Logstash、Fluentd、Fluent Bit、Vector? How to choose the appropriate open source log collector

2022-07-05 02:59:00 My small bowl of soup

Logstash、Fluentd、Fluent Bit、Vector? How to choose the right open source log collector

In this blog , We will discuss the most popular log collectors , Include Logstash、Fluentd、Fluent Bit and Vector.

Logstash、Fluentd、Fluent Bit or Vector Image ? How to choose the right open source log collector
Logstash、Fluentd、Fluent Bit or Vector Image ? How to choose the right open source log collector

Whether you are already using the open source log collector , Or are you ready to choose one or more for your environment , Understanding the key requirements of the log collector is critical to your daily operations . These requirements include high data throughput 、 reliability 、 Extensibility 、 flexibility 、 Security and resource consumption (CPU、 Memory ). In this blog , We will discuss the most popular log collectors , Include Logstash、Fluentd、Fluent Bit and Vector.

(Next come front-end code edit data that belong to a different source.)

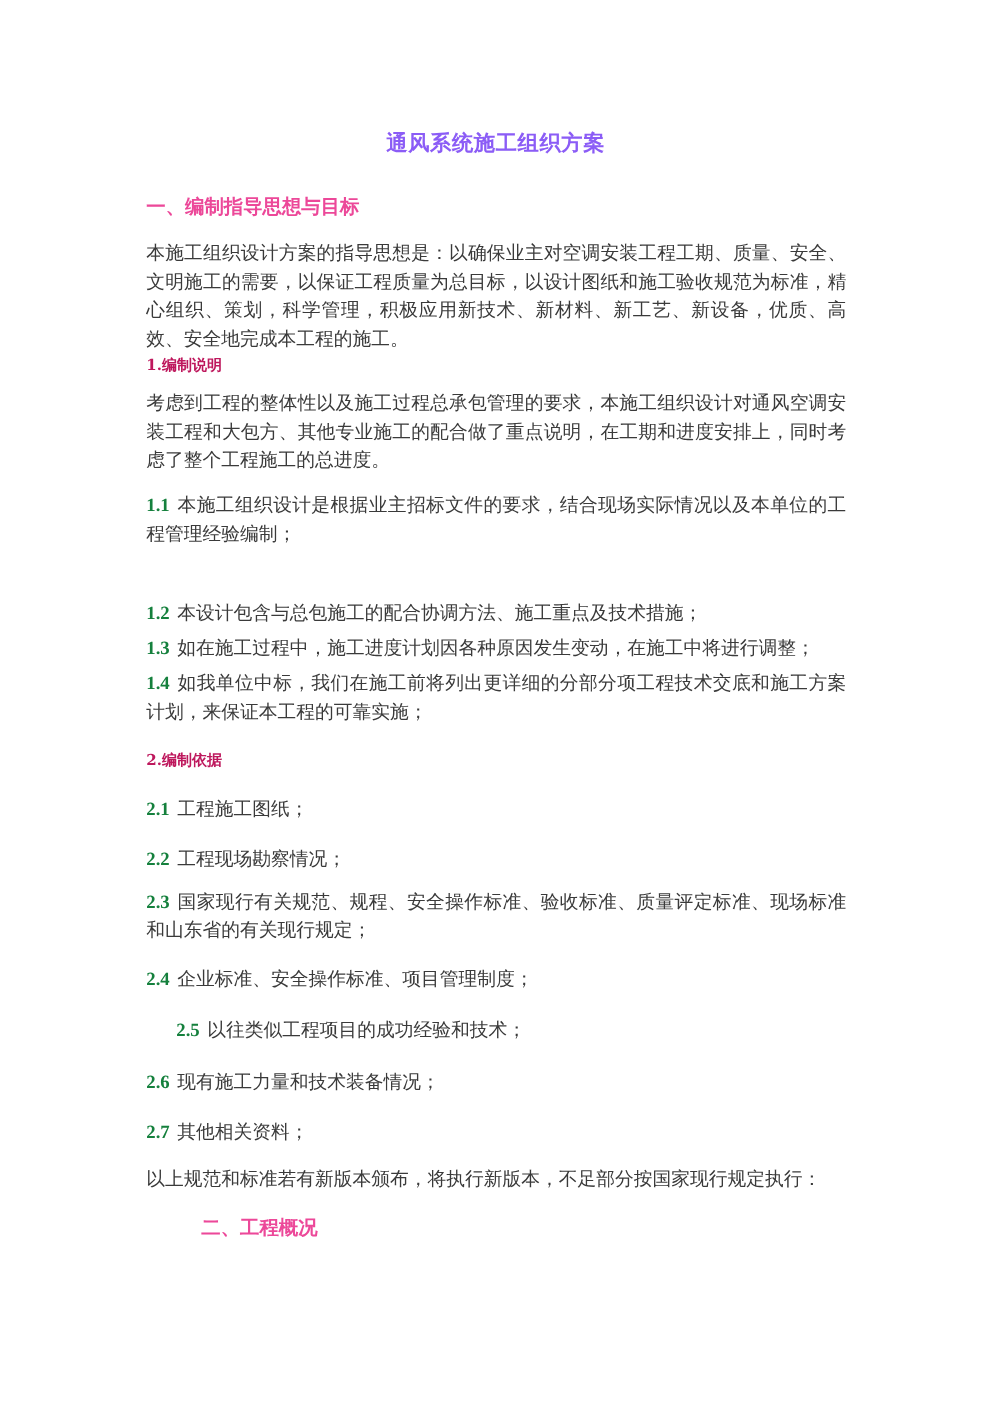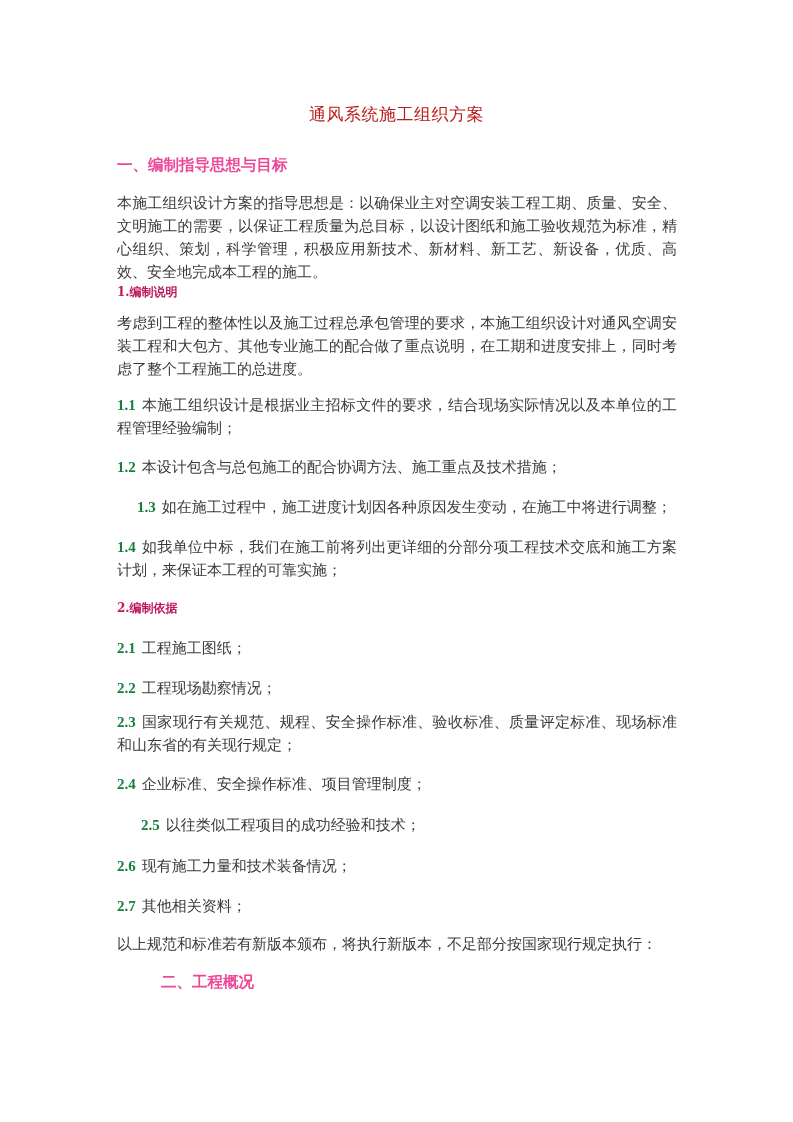--- a/index.html
+++ b/index.html
@@ -29,9 +29,9 @@
       top: 103px;
       text-align: center;
       font-family: "DejaVu Sans", "Liberation Sans", sans-serif;
-      font-weight: normal;
+      font-weight: bold;
       font-size: 17px;
-      color: #b91c1c;
+      color: #8b5cf6;
       letter-spacing: 0.5px;
     }
     .h1 {

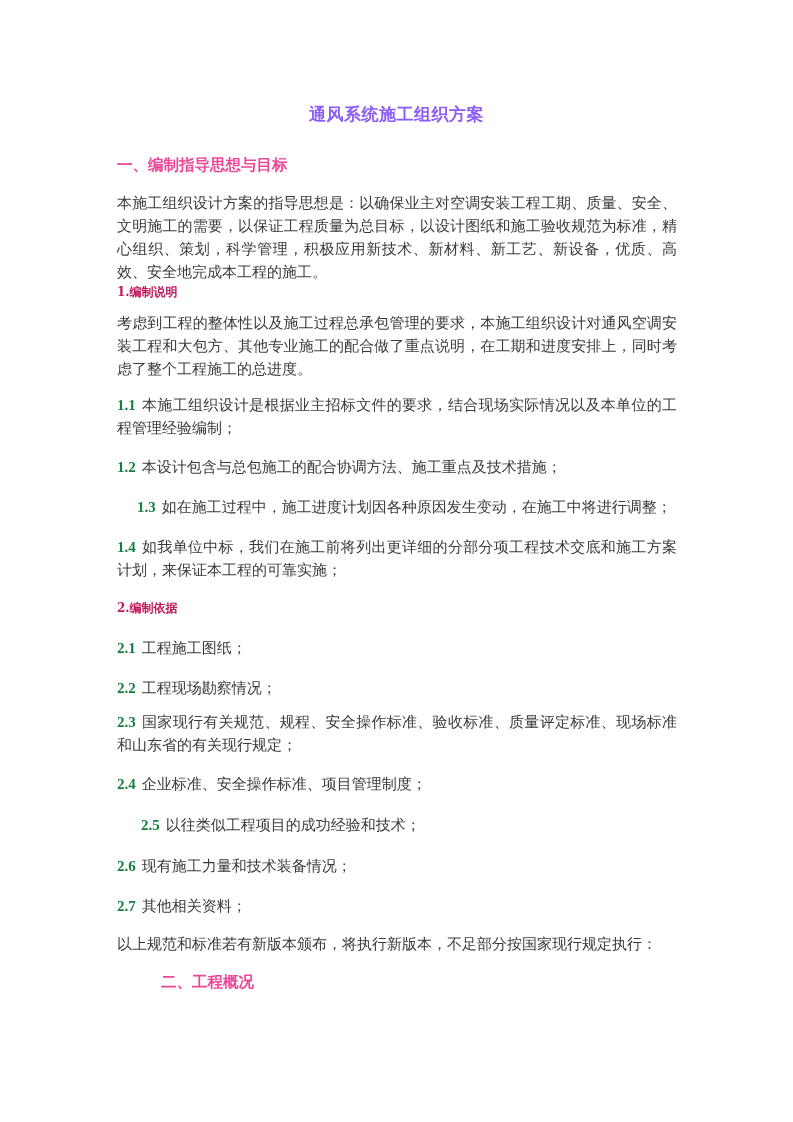--- a/index.html
+++ b/index.html
@@ -85,7 +85,7 @@
     <span class="num">1.1</span><span>本施工组织设计是根据业主招标文件的要求，结合现场实际情况以及本单位的工程管理经验编制；</span>
   </div>
 
-  <div class="para" style="top:456px;">
+  <div class="para" style="top:480px;">
     <span class="num">1.2</span><span>本设计包含与总包施工的配合协调方法、施工重点及技术措施；</span>
   </div>
 

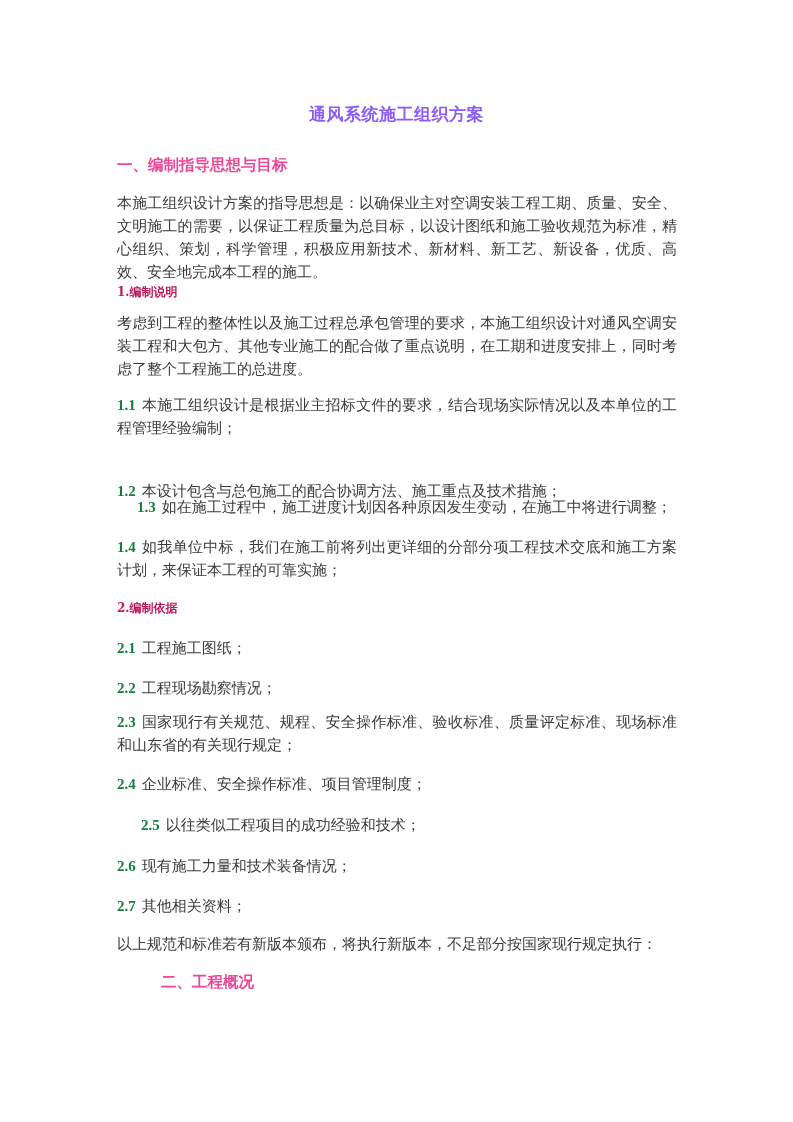--- a/index.html
+++ b/index.html
@@ -89,7 +89,7 @@
     <span class="num">1.2</span><span>本设计包含与总包施工的配合协调方法、施工重点及技术措施；</span>
   </div>
 
-  <div class="para" style="top:496px;margin-left:20px;">
+  <div class="para" style="top:508px;">
     <span class="num">1.3</span><span>如在施工过程中，施工进度计划因各种原因发生变动，在施工中将进行调整；</span>
   </div>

Key requirements to consider when evaluating log collectors

Before delving into a specific open source log collector implementation , Here are important requirements to consider when evaluating log collectors .

High data throughput

To successfully debug the problem , The engineering team needs a large number of logs per second and low latency log processing . To avoid business interruption or failure , Engineers need to quickly obtain key log data , This is the first choice for log collectors with high data throughput .

reliability

The log collector should ensure a high degree of integrity of the processed data . Even when the data throughput increases , Data integrity should also be maintained . The frequency and amount of data lost by the log collector should be limited in any case , And it's best to avoid .

Extensibility

There are several strategies that enable the log collector to process large amounts of data . Filter logs that do not belong to high priority 、 Parsing or compressing complex logs is only a small part of it . Besides , It is important to consider that such data processing may lead to CPU And memory resource utilization increases , This is the price paid for expanding capacity . Besides , As the data rate increases , There will be higher resource consumption and possible back pressure , This will also affect the scalability of the log collector .

Handle multiple data formats

Logs from various elements of cloud applications and infrastructure have many different formats . Containers and microservices are developed in different programming languages or frameworks , There are different log format methods . Avoiding the need to use multiple log collectors to handle multiple formats reduces the overall complexity .

Support various data sources and destinations

Log collectors get data from various cloud environments . Log data sources may also include message queues and streaming media platforms , for example Kafka、Redis and RabbitMQ. The log collector sends data to different destinations , For example, log management tools and storage archives . The ability of the log collector to handle various sources and destinations increases their flexibility and availability .

Security

When evaluating any log collector , The ability to handle sensitive information should be considered , For example, anonymous or exclude confidential fields and send logs to the storage backend in a secure way .

Now? , Let's discuss specific open source collectors and their main features .

Logstash

Logstash[1] Is one of the most popular log collectors , It is ELK(Elasticsearch、Logstash、Kibana) Part of the stack .

Logstash Major advantages :

● Dealing with structured and unstructured data .

● Support enhanced data security through anonymity or the ability to exclude sensitive fields .

● Support hundreds of plug-ins , Including the input 、 Filter and output plug-ins . The filter plug-in performs log processing , For example, aggregation and parsing .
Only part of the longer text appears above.